(Web page revision data)
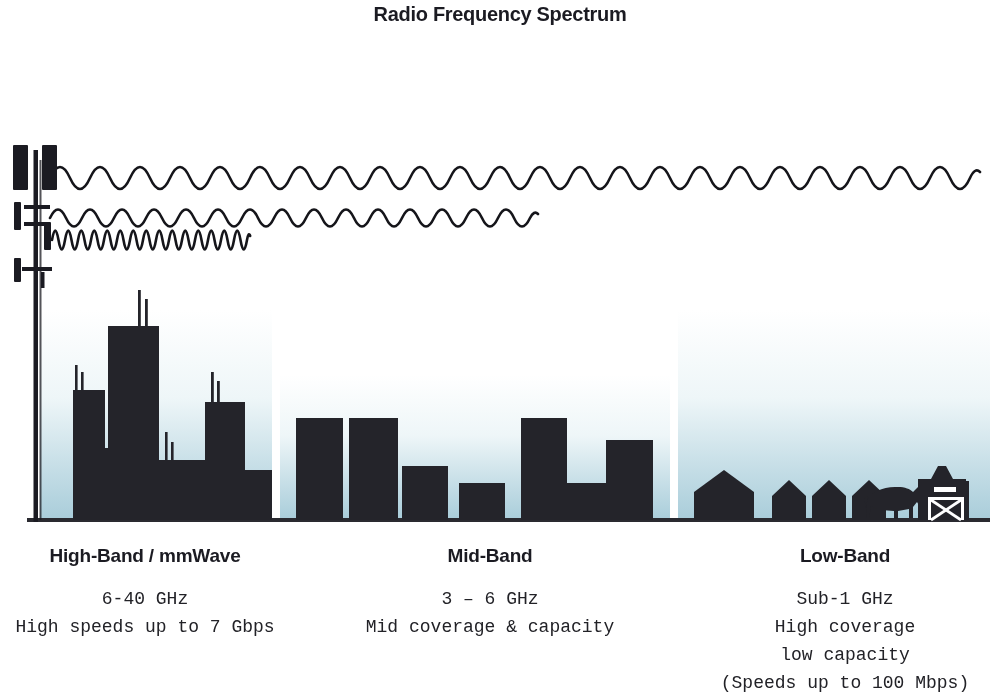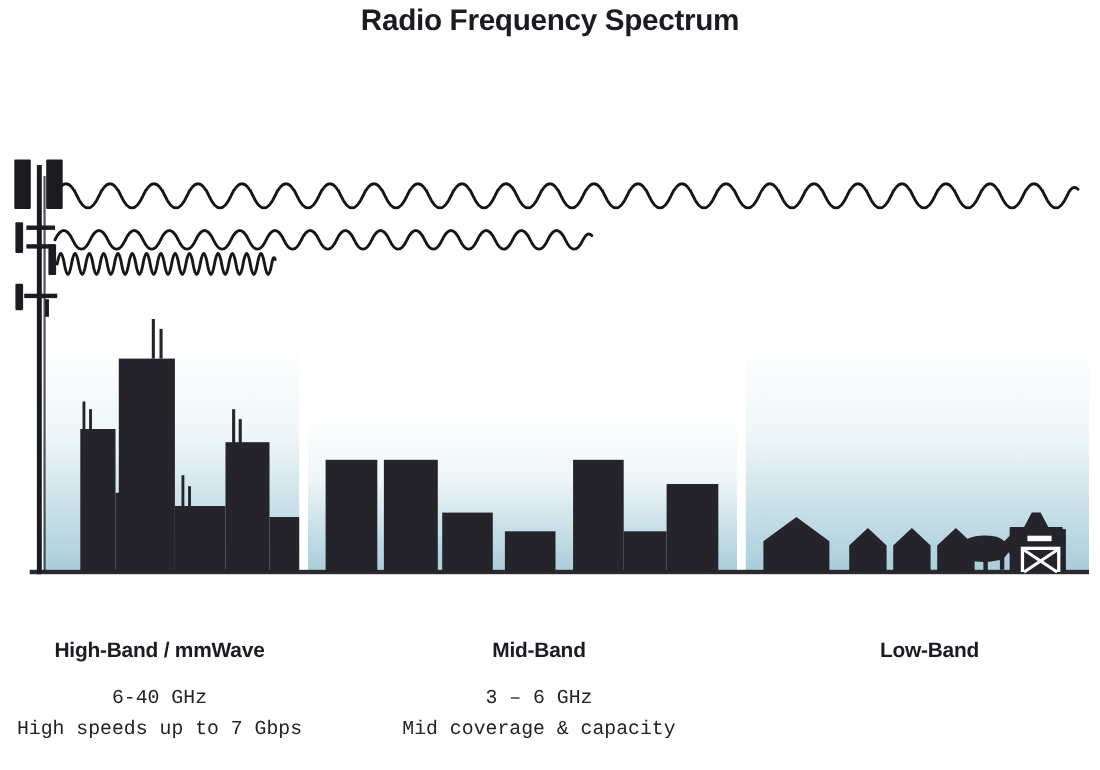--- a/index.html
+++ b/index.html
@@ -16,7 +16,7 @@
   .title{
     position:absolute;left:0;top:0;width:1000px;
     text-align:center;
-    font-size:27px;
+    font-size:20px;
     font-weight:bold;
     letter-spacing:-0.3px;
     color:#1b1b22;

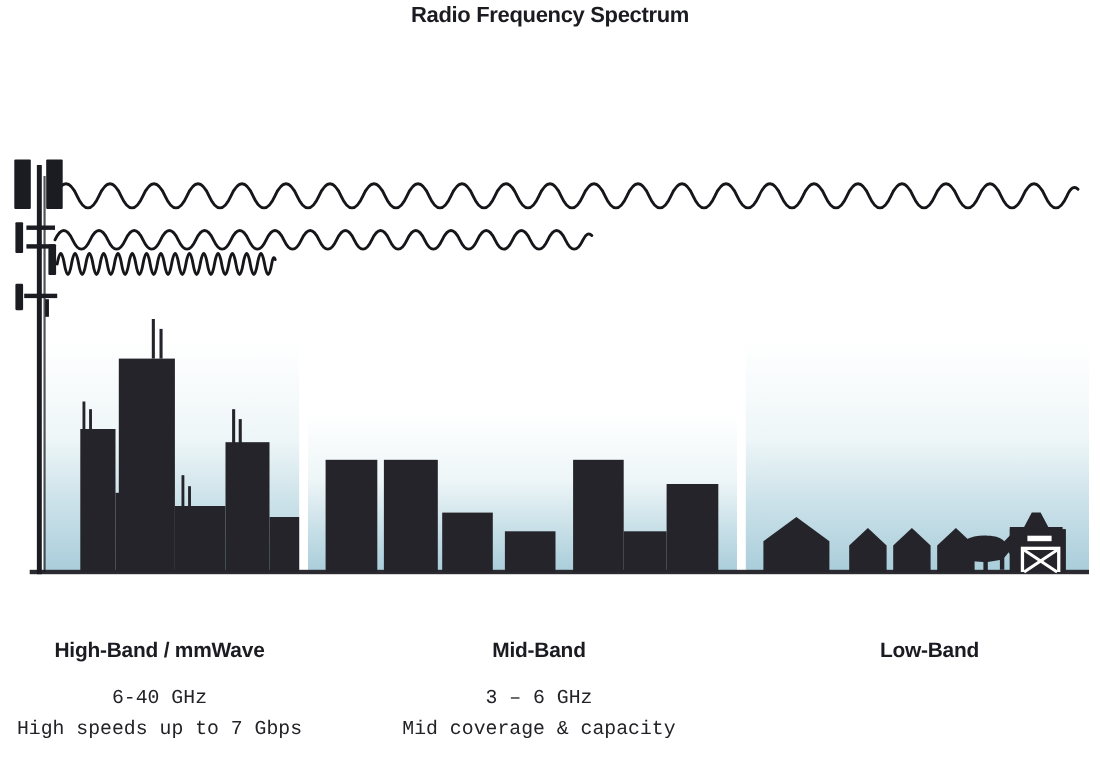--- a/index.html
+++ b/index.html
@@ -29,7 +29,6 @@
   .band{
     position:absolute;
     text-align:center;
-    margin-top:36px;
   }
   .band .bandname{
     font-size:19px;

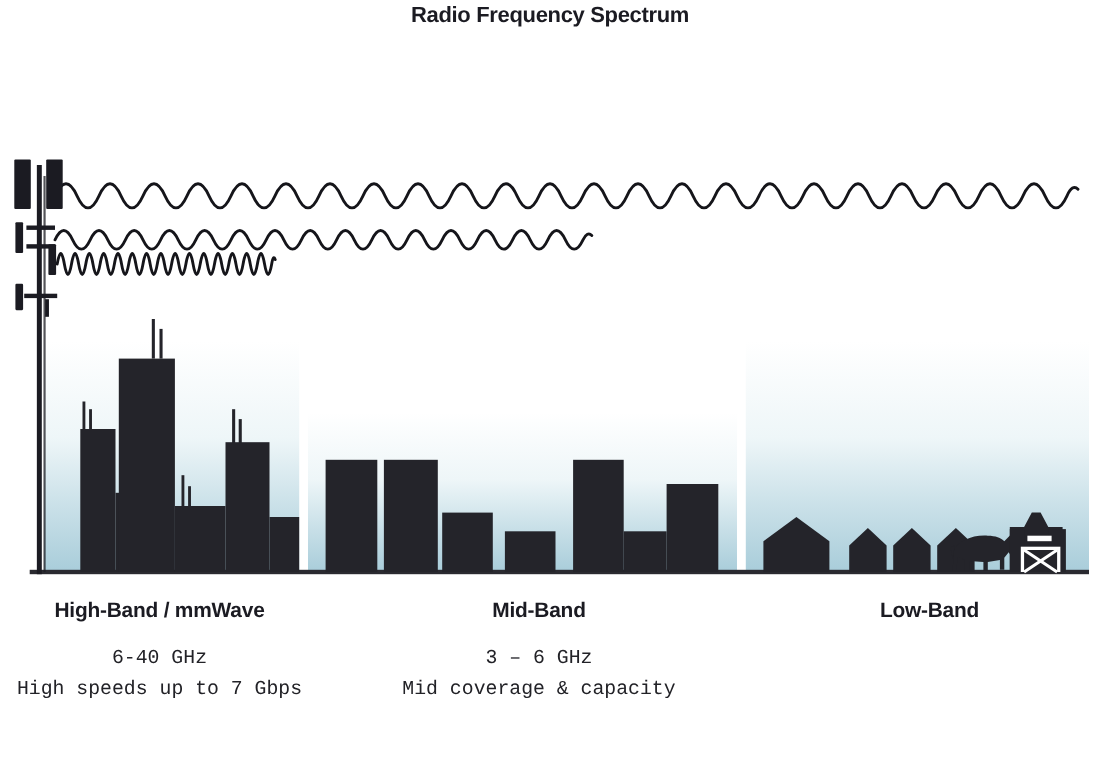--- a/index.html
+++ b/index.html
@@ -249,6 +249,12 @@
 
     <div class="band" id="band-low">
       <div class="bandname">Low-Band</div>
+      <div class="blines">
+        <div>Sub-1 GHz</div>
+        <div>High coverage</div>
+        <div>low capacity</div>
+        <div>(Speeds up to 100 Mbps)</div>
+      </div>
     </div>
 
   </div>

--

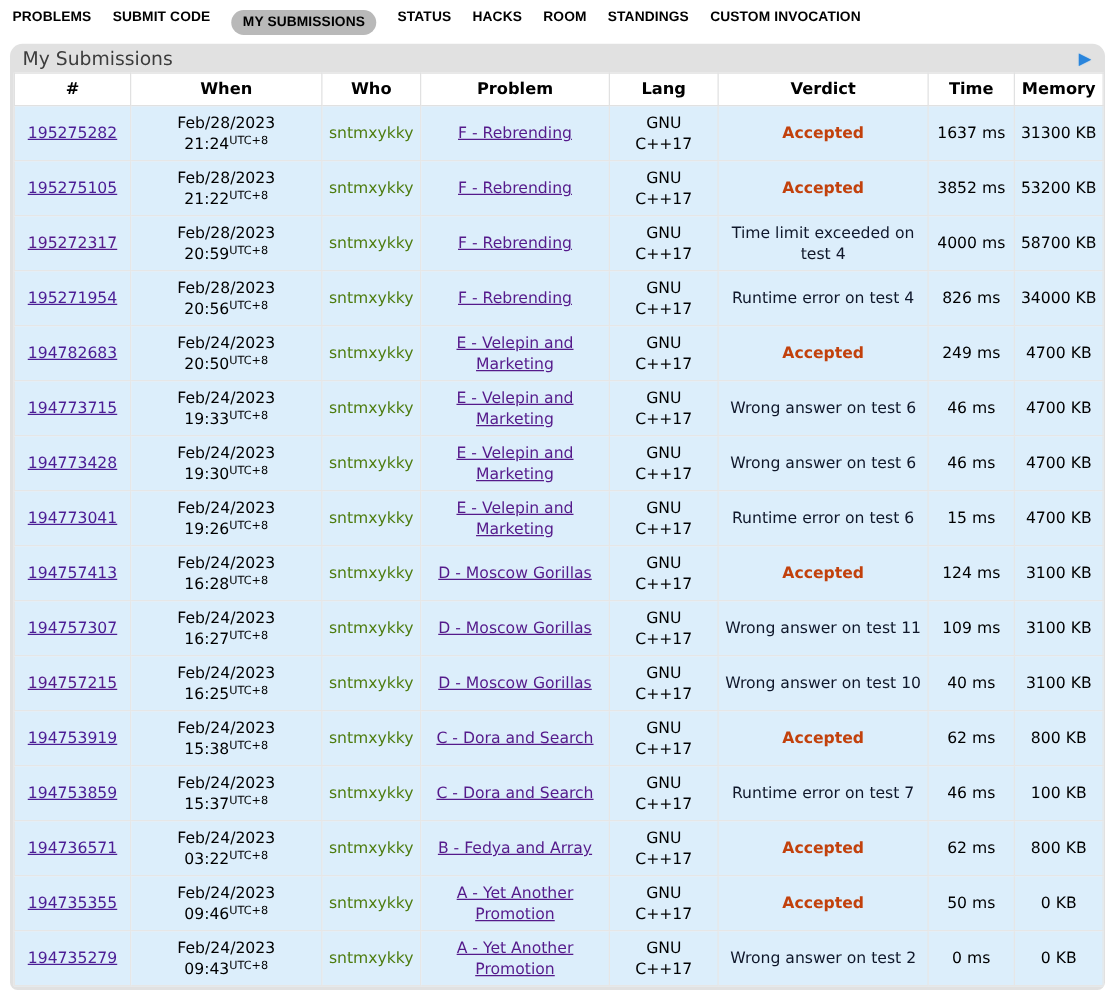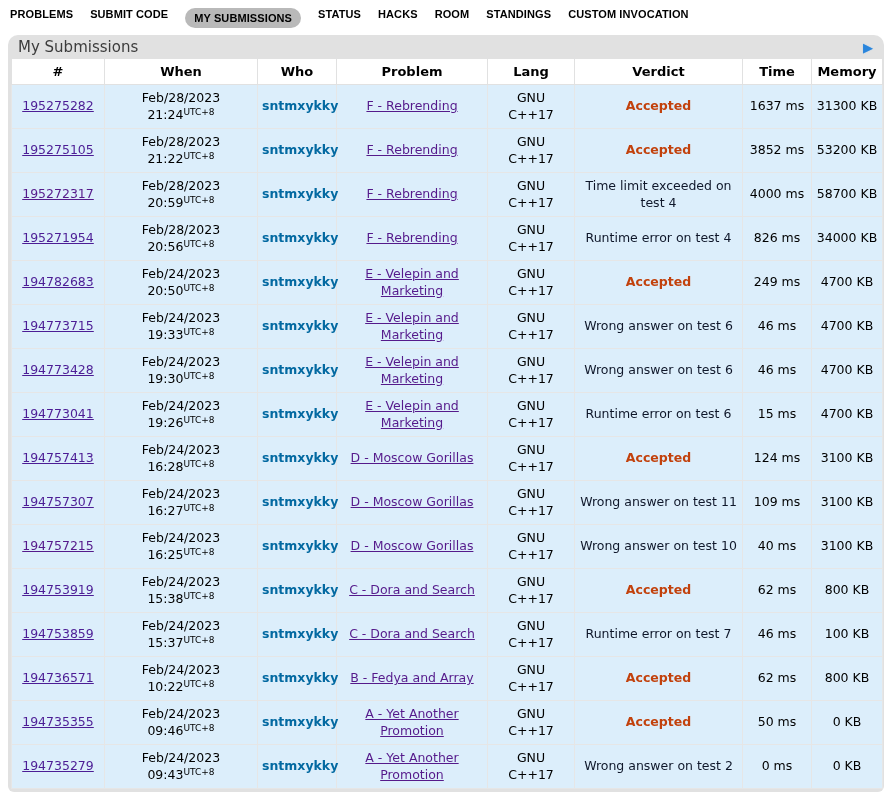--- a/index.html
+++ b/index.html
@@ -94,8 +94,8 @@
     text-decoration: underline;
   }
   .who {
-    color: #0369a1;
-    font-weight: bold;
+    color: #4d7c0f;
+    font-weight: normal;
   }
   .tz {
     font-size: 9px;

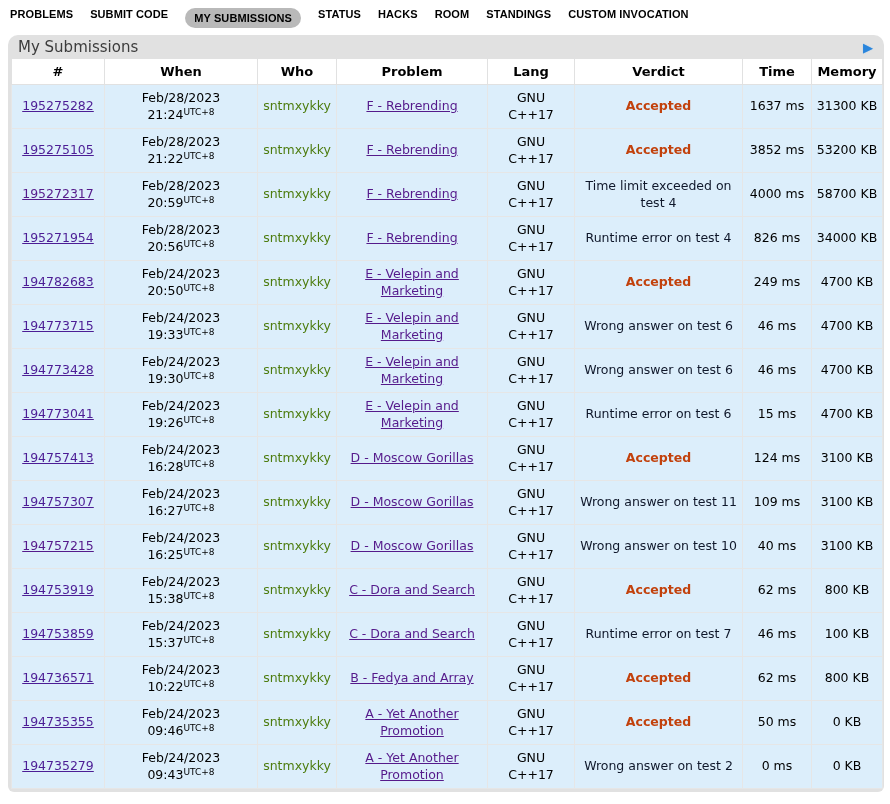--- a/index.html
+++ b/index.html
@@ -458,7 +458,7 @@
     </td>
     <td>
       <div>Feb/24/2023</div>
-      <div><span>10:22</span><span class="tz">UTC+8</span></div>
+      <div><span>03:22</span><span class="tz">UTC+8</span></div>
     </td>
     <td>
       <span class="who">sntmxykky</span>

**Problem:** Work through the entries above line by line, counting each one that includes the word "class", and give the final number only.

**Task solution:** 6